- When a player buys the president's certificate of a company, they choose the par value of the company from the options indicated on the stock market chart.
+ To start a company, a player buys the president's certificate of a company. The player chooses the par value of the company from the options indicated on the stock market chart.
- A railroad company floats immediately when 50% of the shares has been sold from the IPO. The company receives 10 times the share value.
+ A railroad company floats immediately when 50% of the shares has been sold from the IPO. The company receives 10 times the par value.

══════

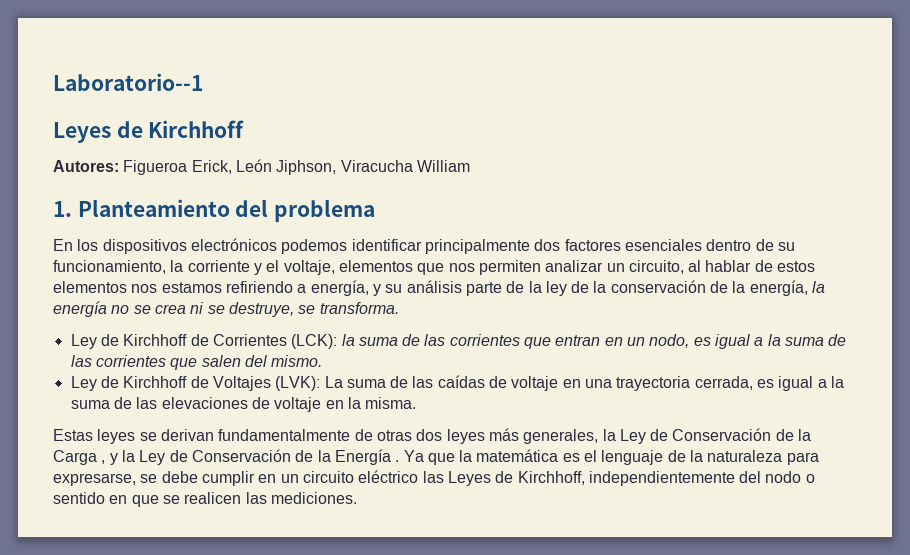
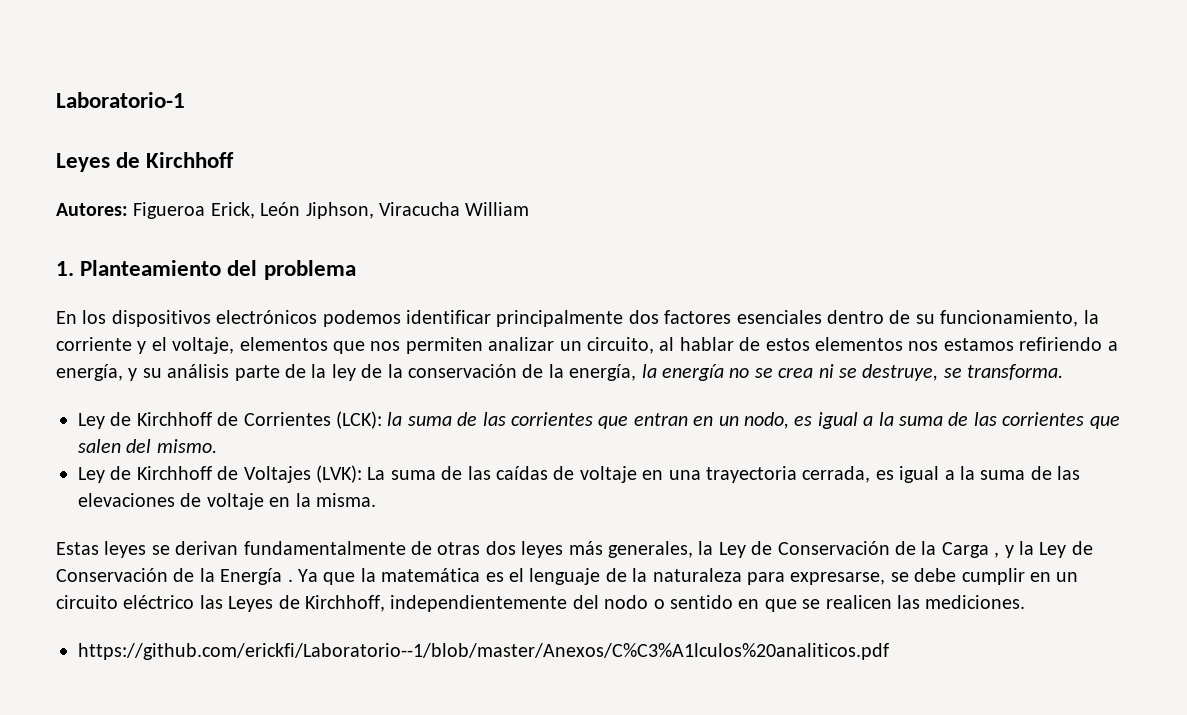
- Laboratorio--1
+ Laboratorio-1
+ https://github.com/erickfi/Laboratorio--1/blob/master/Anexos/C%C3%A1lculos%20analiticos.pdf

══════

Task directions:
Only one stretch of the data above is needed. Restate it word for word, from the line containing "- When a player" through the line containing "the par value.", both ends included.

Output of the task:
- When a player buys the president's certificate of a company, they choose the par value of the company from the options indicated on the stock market chart.
+ To start a company, a player buys the president's certificate of a company. The player chooses the par value of the company from the options indicated on the stock market chart.
- A railroad company floats immediately when 50% of the shares has been sold from the IPO. The company receives 10 times the share value.
+ A railroad company floats immediately when 50% of the shares has been sold from the IPO. The company receives 10 times the par value.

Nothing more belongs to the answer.